> Exercise goal: Exact copy, no pictures: set down every entry below as written.

> Working data:
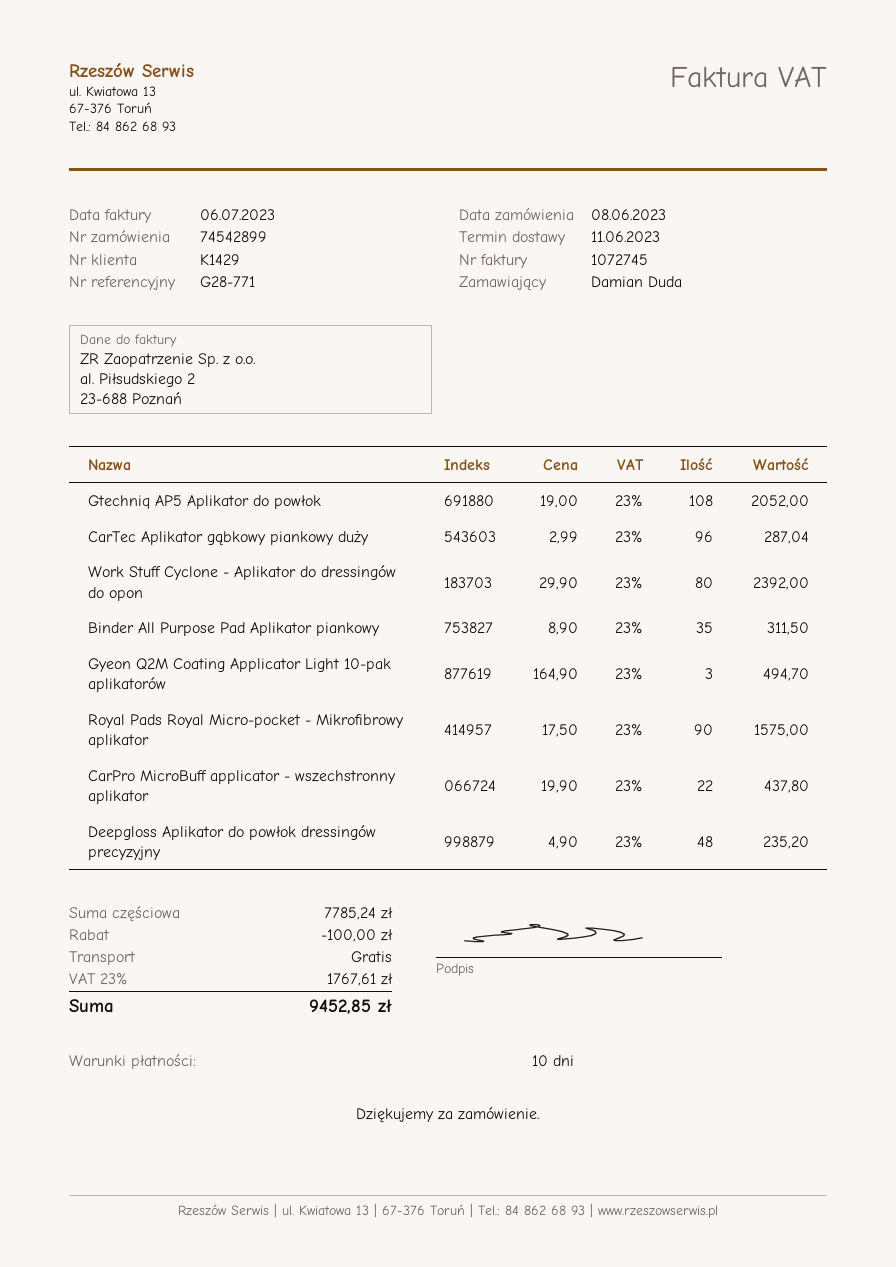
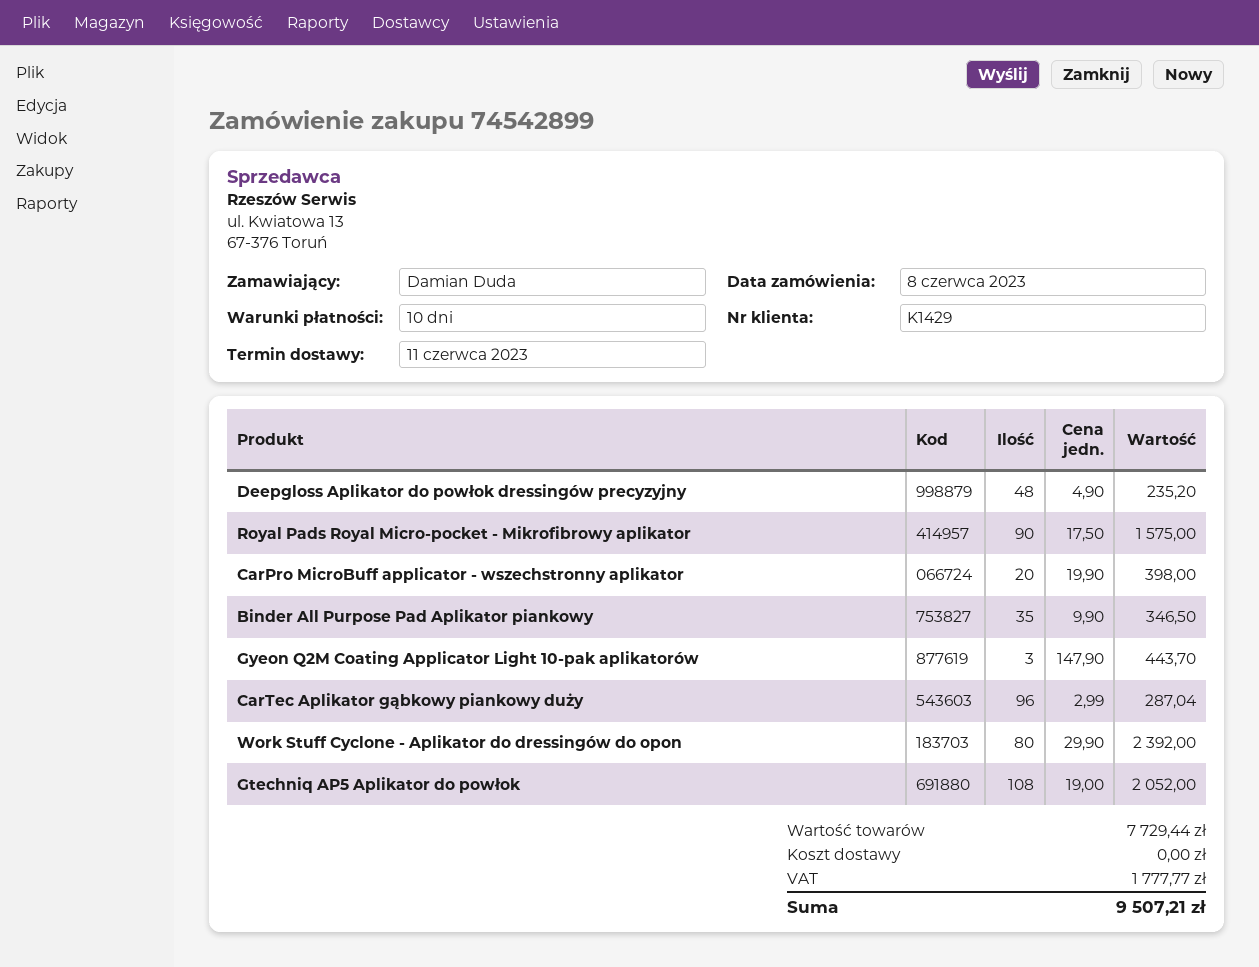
Binder All Purpose Pad Aplikator piankowy: 35 x 8.90 = 311.50 -> 35 x 9.90 = 346.50
Gyeon Q2M Coating Applicator Light 10-pak aplikatorów: 3 x 164.90 = 494.70 -> 3 x 147.90 = 443.70
CarPro MicroBuff applicator - wszechstronny aplikator: 22 x 19.90 = 437.80 -> 20 x 19.90 = 398.00
subtotal: 7785.24 -> 7729.44
discount: 100.00 -> none
tax: 1767.61 -> 1777.77
total: 9452.85 -> 9507.21

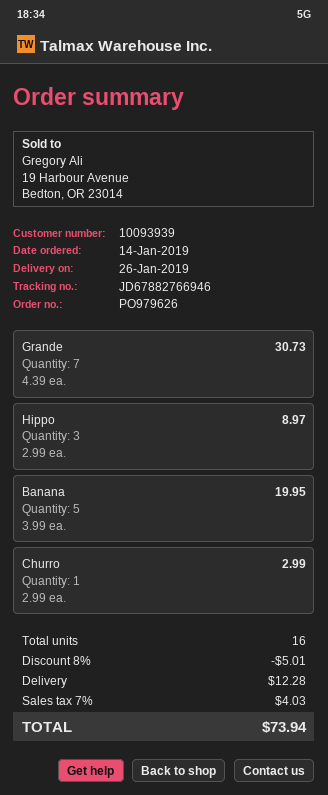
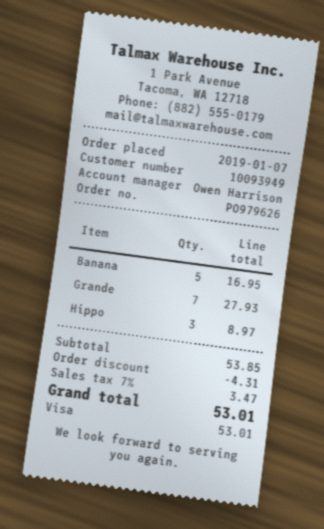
order date: 2019-01-14 -> 2019-01-07
customer number: 10093939 -> 10093949
Grande: 7 for 30.73 -> 7 for 27.93
Banana: 5 for 19.95 -> 5 for 16.95
Churro: 1 for 2.99 -> none
discount: 5.01 -> 4.31
shipping: 12.28 -> none
tax: 7% = 4.03 -> 7% = 3.47
total: 73.94 -> 53.01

> Solution:
Binder All Purpose Pad Aplikator piankowy: 35 x 8.90 = 311.50 -> 35 x 9.90 = 346.50
Gyeon Q2M Coating Applicator Light 10-pak aplikatorów: 3 x 164.90 = 494.70 -> 3 x 147.90 = 443.70
CarPro MicroBuff applicator - wszechstronny aplikator: 22 x 19.90 = 437.80 -> 20 x 19.90 = 398.00
subtotal: 7785.24 -> 7729.44
discount: 100.00 -> none
tax: 1767.61 -> 1777.77
total: 9452.85 -> 9507.21

order date: 2019-01-14 -> 2019-01-07
customer number: 10093939 -> 10093949
Grande: 7 for 30.73 -> 7 for 27.93
Banana: 5 for 19.95 -> 5 for 16.95
Churro: 1 for 2.99 -> none
discount: 5.01 -> 4.31
shipping: 12.28 -> none
tax: 7% = 4.03 -> 7% = 3.47
total: 73.94 -> 53.01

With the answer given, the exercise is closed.